WHAT IS NEEDED: Which lines of the data contain the string "Discount"? Show each of them.

##### RECORDS TO USE #####

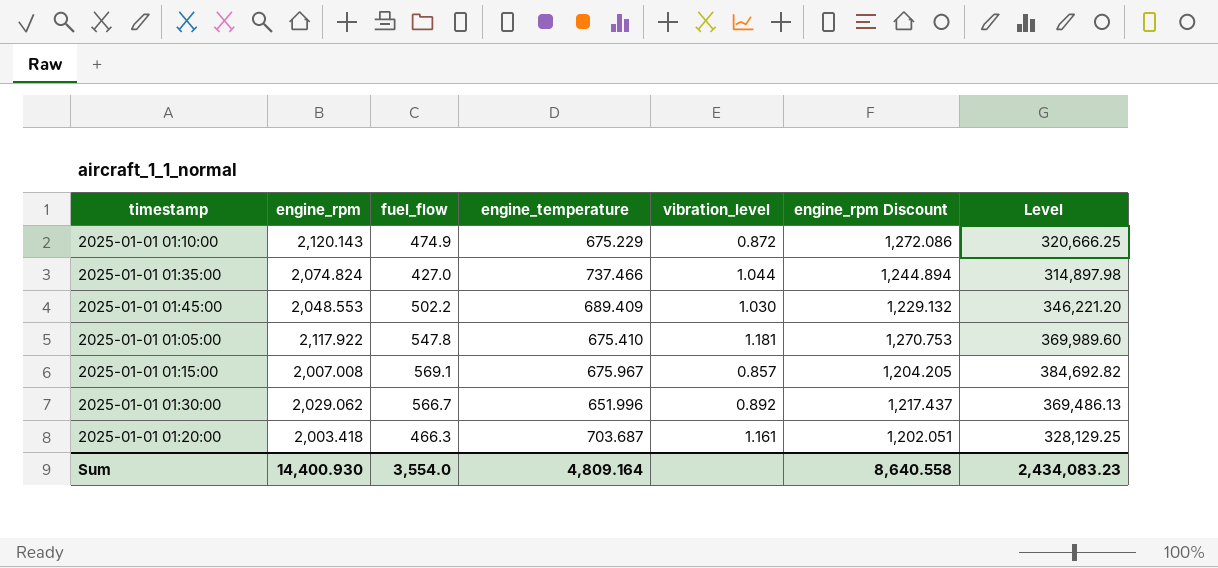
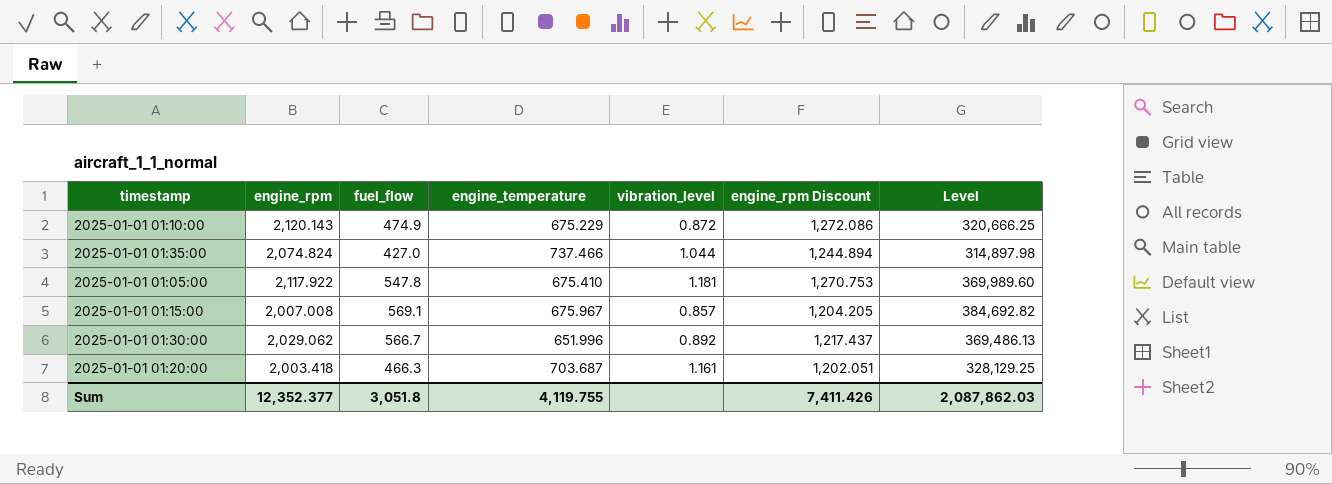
row 2025-01-01 01:45:00: 2,048.553 | 502.2 | 689.409 | 1.030 | 1,229.132 | 346,221.20 -> none
Sum | engine_rpm: 14,400.930 -> 12,352.377
Sum | fuel_flow: 3,554.0 -> 3,051.8
Sum | engine_temperature: 4,809.164 -> 4,119.755
Sum | engine_rpm Discount: 8,640.558 -> 7,411.426
Sum | Level: 2,434,083.23 -> 2,087,862.03

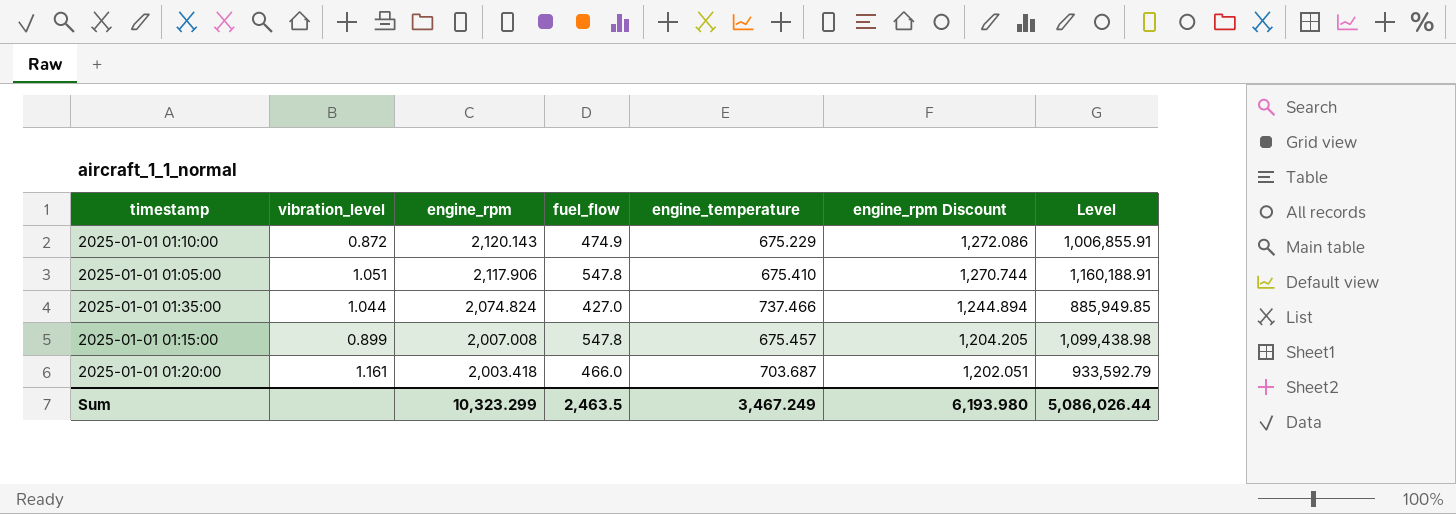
row order: none -> engine_rpm descending
column vibration_level | position: 5 -> 2
column Level | formula: [fuel_flow] * [engine_temperature] -> [engine_rpm] * [fuel_flow]
row 2025-01-01 01:30:00: 2,029.062 | 566.7 | 651.996 | 0.892 | 1,217.437 | 369,486.13 -> none
2025-01-01 01:05:00 | vibration_level: 1.181 -> 1.051
2025-01-01 01:05:00 | engine_rpm: 2,117.922 -> 2,117.906
2025-01-01 01:05:00 | engine_rpm Discount: 1,270.753 -> 1,270.744
2025-01-01 01:15:00 | vibration_level: 0.857 -> 0.899
2025-01-01 01:15:00 | fuel_flow: 569.1 -> 547.8
2025-01-01 01:15:00 | engine_temperature: 675.967 -> 675.457
2025-01-01 01:20:00 | fuel_flow: 466.3 -> 466.0
Sum | engine_rpm: 12,352.377 -> 10,323.299
Sum | fuel_flow: 3,051.8 -> 2,463.5
Sum | engine_temperature: 4,119.755 -> 3,467.249
Sum | engine_rpm Discount: 7,411.426 -> 6,193.980
Sum | Level: 2,087,862.03 -> 5,086,026.44

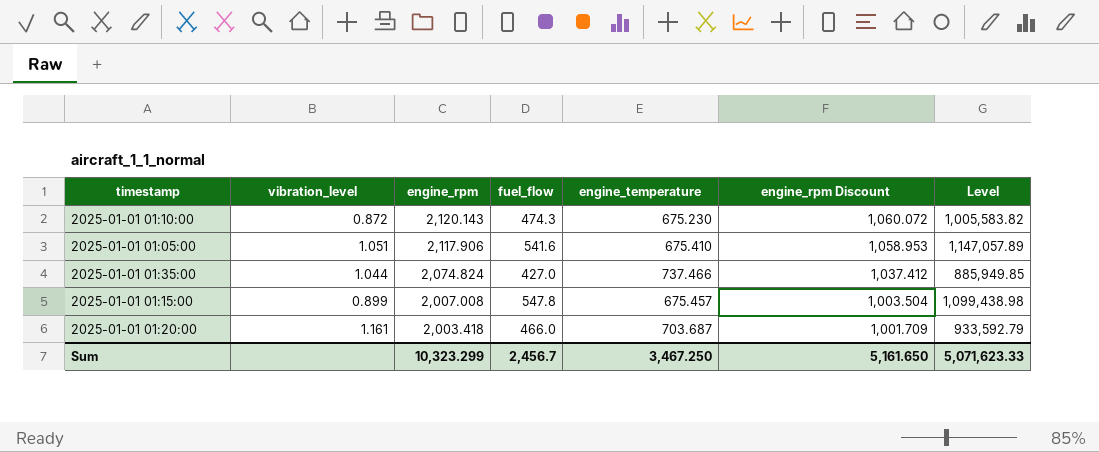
column engine_rpm Discount | formula: [engine_rpm] * 0.6 -> [engine_rpm] * 0.5
2025-01-01 01:10:00 | fuel_flow: 474.9 -> 474.3
2025-01-01 01:10:00 | engine_temperature: 675.229 -> 675.230
2025-01-01 01:10:00 | Level: 1,006,855.91 -> 1,005,583.82
2025-01-01 01:05:00 | fuel_flow: 547.8 -> 541.6
2025-01-01 01:05:00 | Level: 1,160,188.91 -> 1,147,057.89
Sum | fuel_flow: 2,463.5 -> 2,456.7
Sum | engine_temperature: 3,467.249 -> 3,467.250
Sum | engine_rpm Discount: 6,193.980 -> 5,161.650
Sum | Level: 5,086,026.44 -> 5,071,623.33

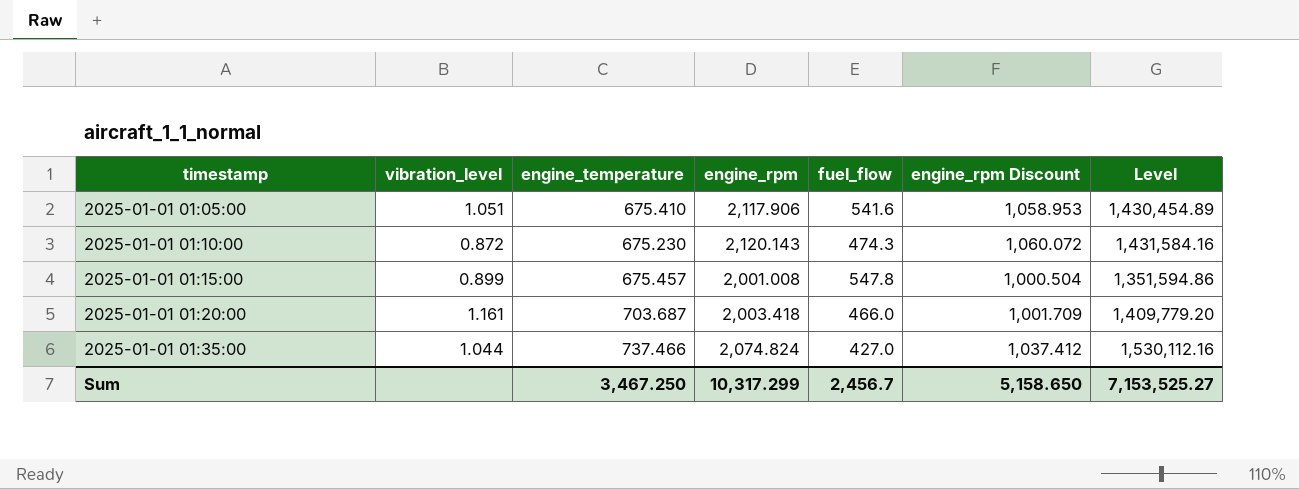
row order: engine_rpm descending -> timestamp ascending
column engine_temperature | position: 5 -> 3
column Level | formula: [engine_rpm] * [fuel_flow] -> [engine_temperature] * [engine_rpm]
2025-01-01 01:15:00 | engine_rpm: 2,007.008 -> 2,001.008
2025-01-01 01:15:00 | engine_rpm Discount: 1,003.504 -> 1,000.504
Sum | engine_rpm: 10,323.299 -> 10,317.299
Sum | engine_rpm Discount: 5,161.650 -> 5,158.650
Sum | Level: 5,071,623.33 -> 7,153,525.27

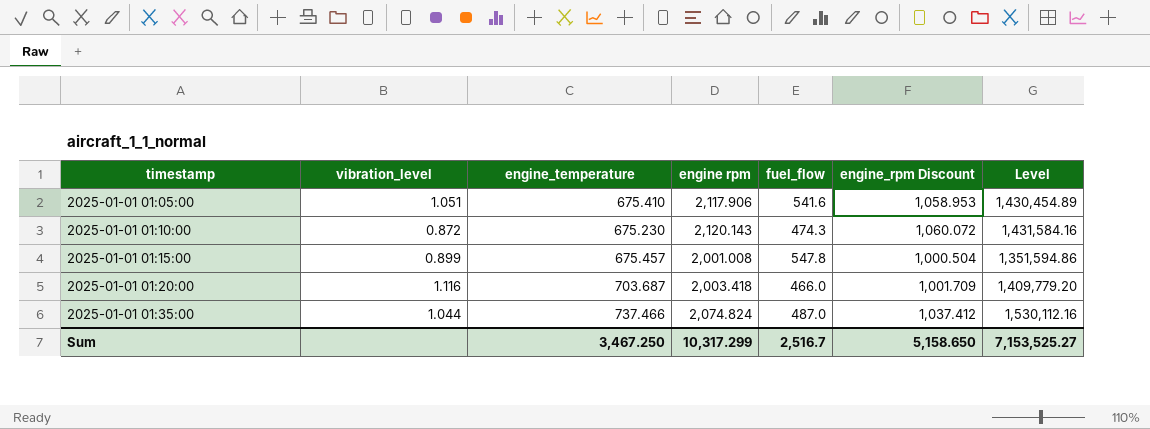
column name: engine_rpm -> engine rpm
2025-01-01 01:20:00 | vibration_level: 1.161 -> 1.116
2025-01-01 01:35:00 | fuel_flow: 427.0 -> 487.0
Sum | fuel_flow: 2,456.7 -> 2,516.7

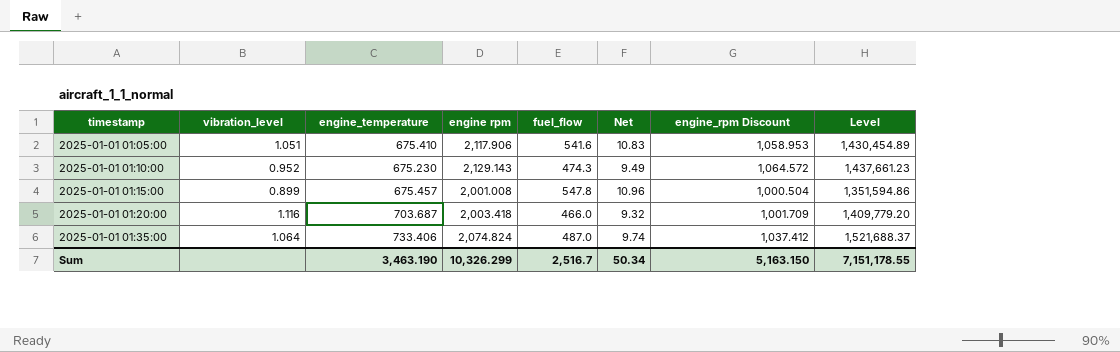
column Net | formula: none -> [fuel_flow] * 0.02
2025-01-01 01:10:00 | vibration_level: 0.872 -> 0.952
2025-01-01 01:10:00 | engine rpm: 2,120.143 -> 2,129.143
2025-01-01 01:10:00 | engine_rpm Discount: 1,060.072 -> 1,064.572
2025-01-01 01:10:00 | Level: 1,431,584.16 -> 1,437,661.23
2025-01-01 01:35:00 | vibration_level: 1.044 -> 1.064
2025-01-01 01:35:00 | engine_temperature: 737.466 -> 733.406
2025-01-01 01:35:00 | Level: 1,530,112.16 -> 1,521,688.37
Sum | engine_temperature: 3,467.250 -> 3,463.190
Sum | engine rpm: 10,317.299 -> 10,326.299
Sum | engine_rpm Discount: 5,158.650 -> 5,163.150
Sum | Level: 7,153,525.27 -> 7,151,178.55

#####

RESPONSE TO THIS TASK:
Sum | engine_rpm Discount: 8,640.558 -> 7,411.426
2025-01-01 01:05:00 | engine_rpm Discount: 1,270.753 -> 1,270.744
Sum | engine_rpm Discount: 7,411.426 -> 6,193.980
column engine_rpm Discount | formula: [engine_rpm] * 0.6 -> [engine_rpm] * 0.5
Sum | engine_rpm Discount: 6,193.980 -> 5,161.650
2025-01-01 01:15:00 | engine_rpm Discount: 1,003.504 -> 1,000.504
Sum | engine_rpm Discount: 5,161.650 -> 5,158.650
2025-01-01 01:10:00 | engine_rpm Discount: 1,060.072 -> 1,064.572
Sum | engine_rpm Discount: 5,158.650 -> 5,163.150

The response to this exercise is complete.